Вышли на мороз. Сели кататься, носиться по Москве, далеко за снежными заставами. Вино в руках. Люди в свежих могилах недавних цветов и зверей, с ног до головы одетые в могилы: разве не овца, белокурая и милая, грела дыханием смерти шею поручика, – разве не братская могила льнов Псковской земли белым полотном рубашки выступала на руке, державшей вино? Разве не темный зверь, с другого конца земного шара, из темных лесов Америки, прильнув к черепу художника, бросил живую дышашую тень и на лоб, и на суровую морщину, и на горящие глаза художника? Он, раньше скакавший в листве за сонными птицами, теперь согревал человека черной могилой, теплой ночью мерцающих пушистых волос, черным сиянием густых лучей и, воин после смерти, защищал человека от копий мороза. Живя в хижине из чужой смерти, эти люди, в шкурах свежевскопанных могил, готовились сделать прыжок в смерть, чтобы где-то там стать, вернув долг, почвой для растений, дровами для травоядных печей.
– Долг будет выполнен, – все повторяли это слово.

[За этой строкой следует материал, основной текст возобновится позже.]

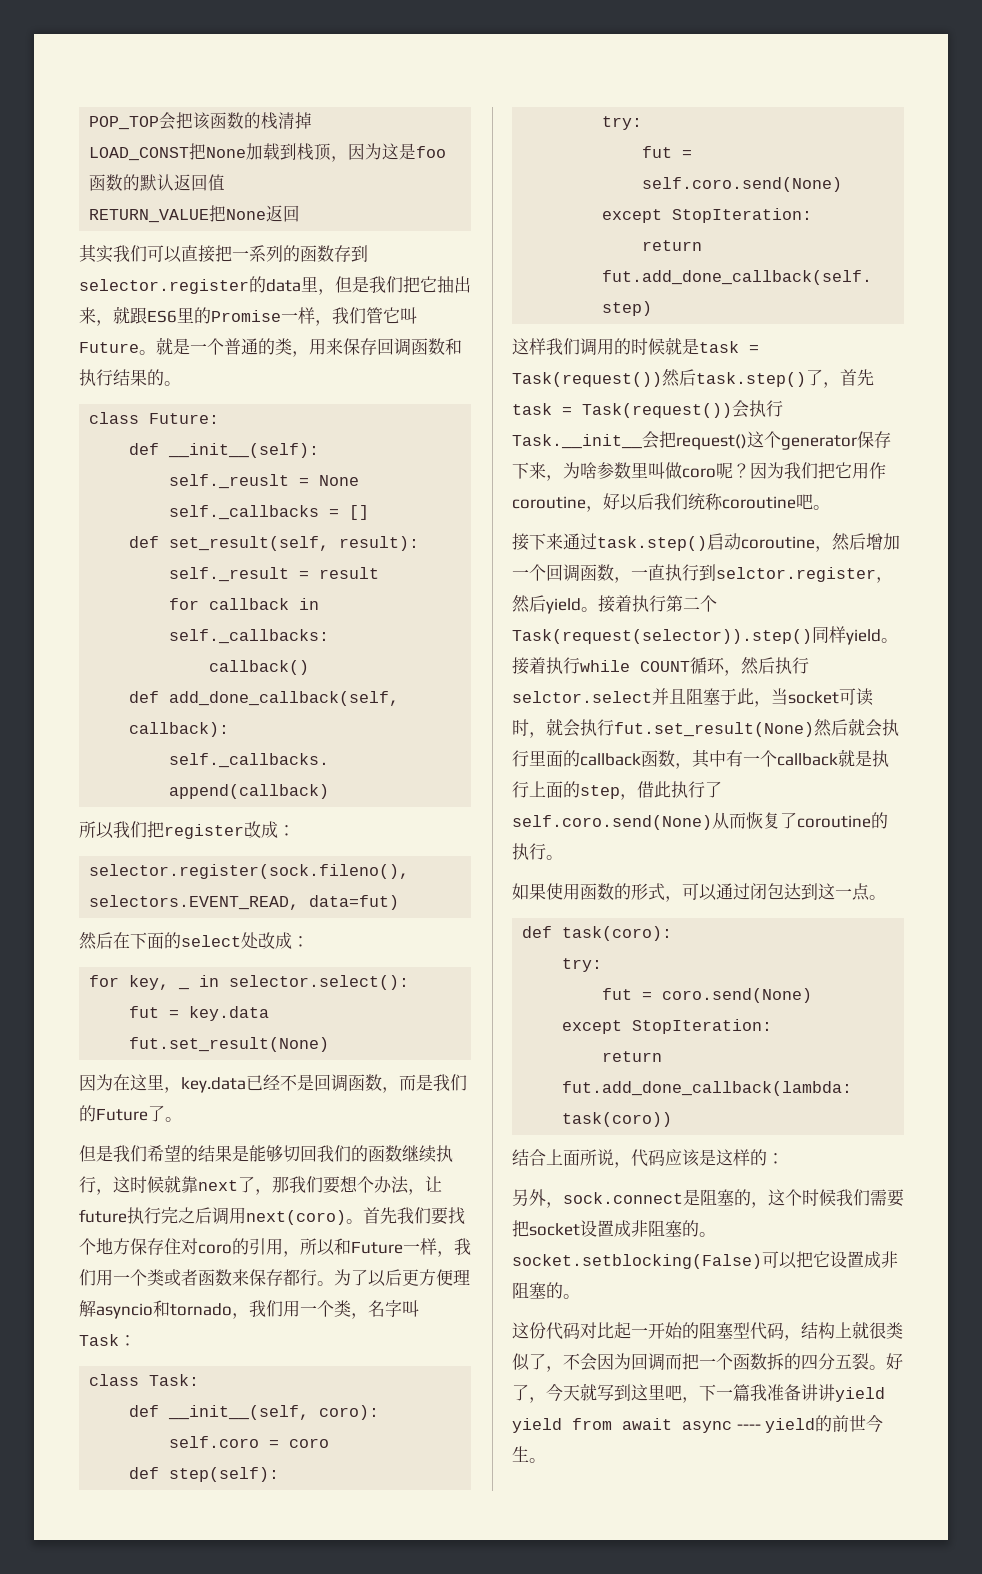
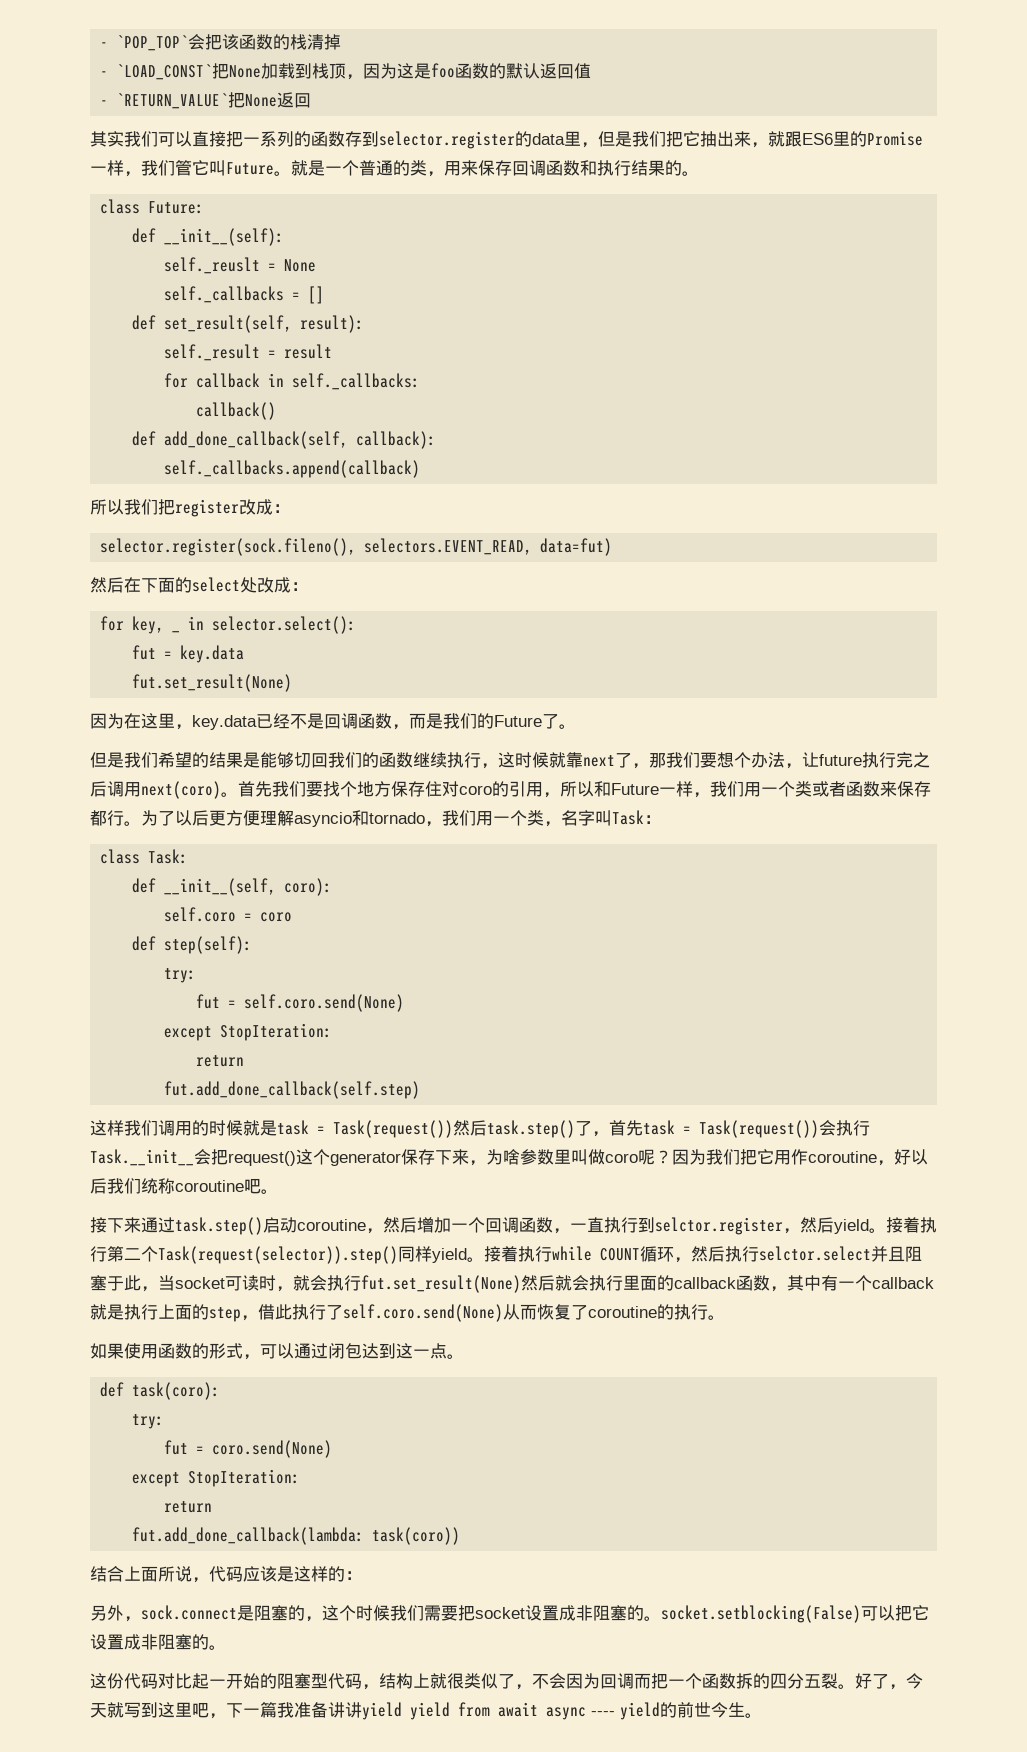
- POP_TOP会把该函数的栈清掉
+ - `POP_TOP`会把该函数的栈清掉
- LOAD_CONST把None加载到栈顶，因为这是foo函数的默认返回值
+ - `LOAD_CONST`把None加载到栈顶，因为这是foo函数的默认返回值
- RETURN_VALUE把None返回
+ - `RETURN_VALUE`把None返回

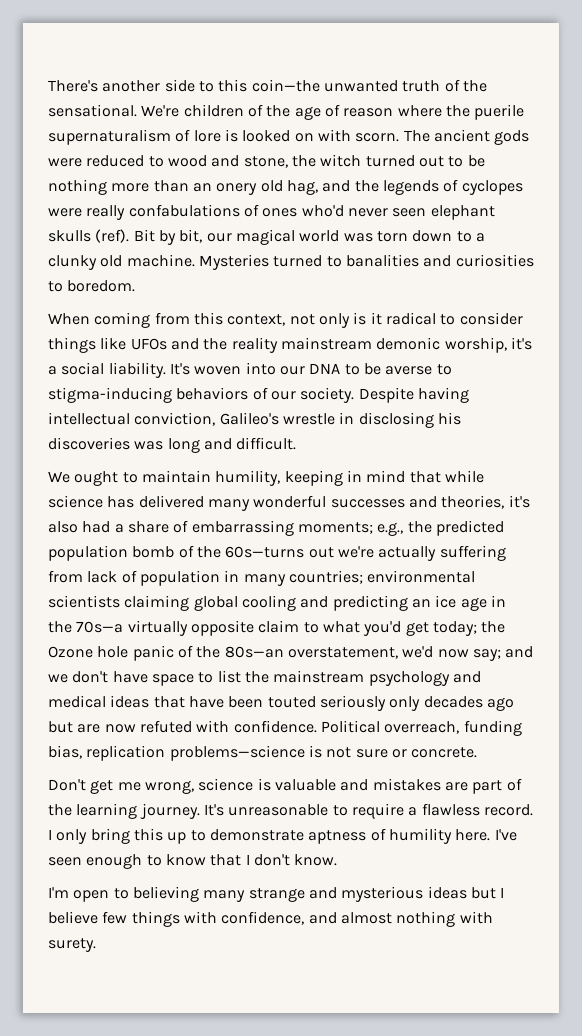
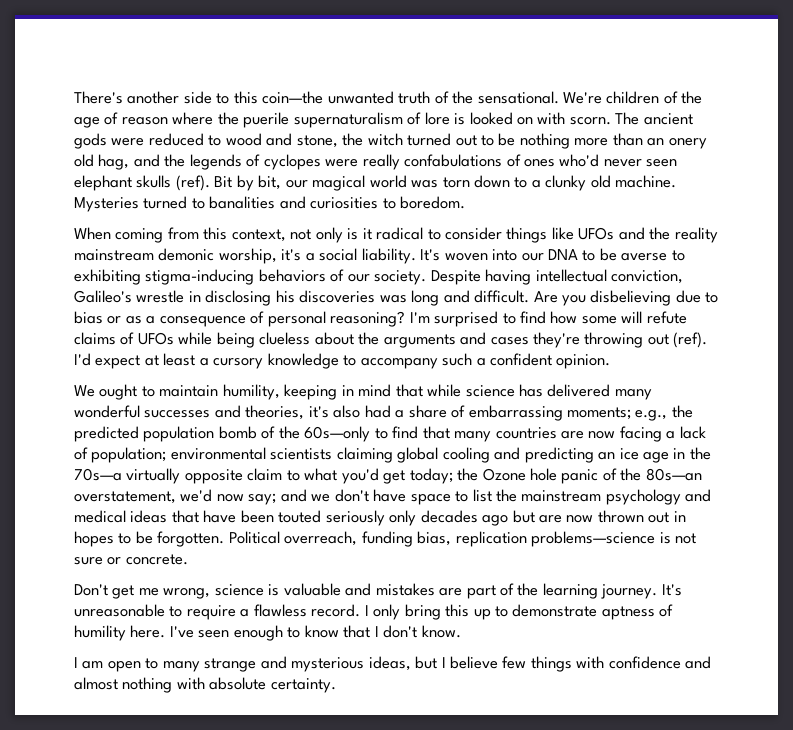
- It's woven into our DNA to be averse to stigma-inducing behaviors of our society.
+ It's woven into our DNA to be averse to exhibiting stigma-inducing behaviors of our society.
+ Are you disbelieving due to bias or as a consequence of personal reasoning? I'm surprised to find how some will refute claims of UFOs while being clueless about the arguments and cases they're throwing out (ref). I'd expect at least a cursory knowledge to accompany such a confident opinion.
- e.g., the predicted population bomb of the 60s—turns out we're actually suffering from lack of population in many countries;
+ e.g., the predicted population bomb of the 60s—only to find that many countries are now facing a lack of population;
- and we don't have space to list the mainstream psychology and medical ideas that have been touted seriously only decades ago but are now refuted with confidence.
+ and we don't have space to list the mainstream psychology and medical ideas that have been touted seriously only decades ago but are now thrown out in hopes to be forgotten.
- I'm open to believing many strange and mysterious ideas but I believe few things with confidence, and almost nothing with surety.
+ I am open to many strange and mysterious ideas, but I believe few things with confidence and almost nothing with absolute certainty.

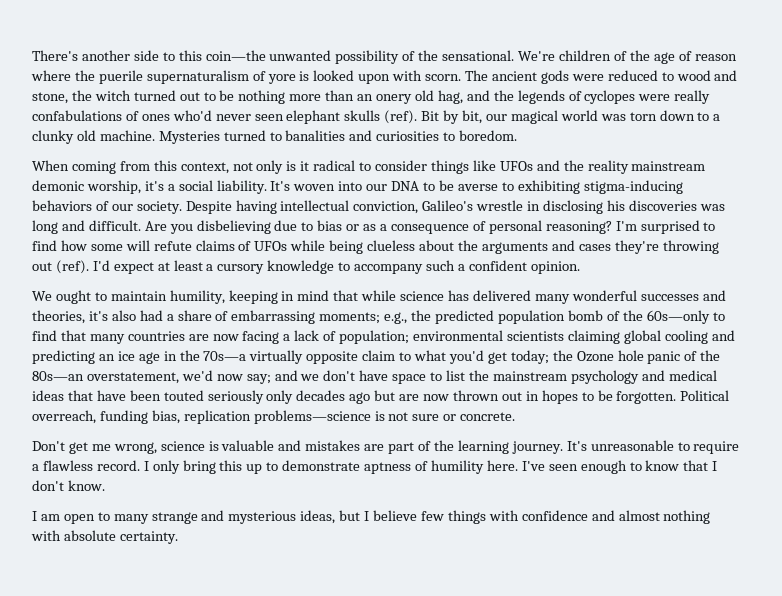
- There's another side to this coin—the unwanted truth of the sensational.
+ There's another side to this coin—the unwanted possibility of the sensational.
- We're children of the age of reason where the puerile supernaturalism of lore is looked on with scorn.
+ We're children of the age of reason where the puerile supernaturalism of yore is looked upon with scorn.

Какая корова, черно-пегая или белая, затопит свое вымя, висящее до земли, душой этого поручика? Какое поле – может быть, голубых незабудок, может быть, золотых лютиков, станет второй душой поручика? – этой горсти земли, похожей на разумные часы, волной, упадающей обратно в черную землю, на шепот земли, вдруг услышанный ухом: «Сын! вернись! мне необходимо тебе что-то сказать!»
Ехали, хмуро и весело молчали. Поручик иногда вставал, и голая шашка на ходу описывала в воздухе какие-то знаки, вроде восьмерки.
Самокат опоясал Москву, раздувая на ходу трубку снежной пыли, испуская стоны раненого зверя. Несколько приговоренных к смерти наступавшей войной сидели за стеклянной темницей внимательными божествами бега. Чудовище летело, подняв над собой какую-то стеклянную Ярославну, лежавшую в глубоком обмороке, подымая черными могучими руками ее стеклянный стан, как сумасшедший арап, не найденный в песнях Пушкина, умыкающий свою добычу.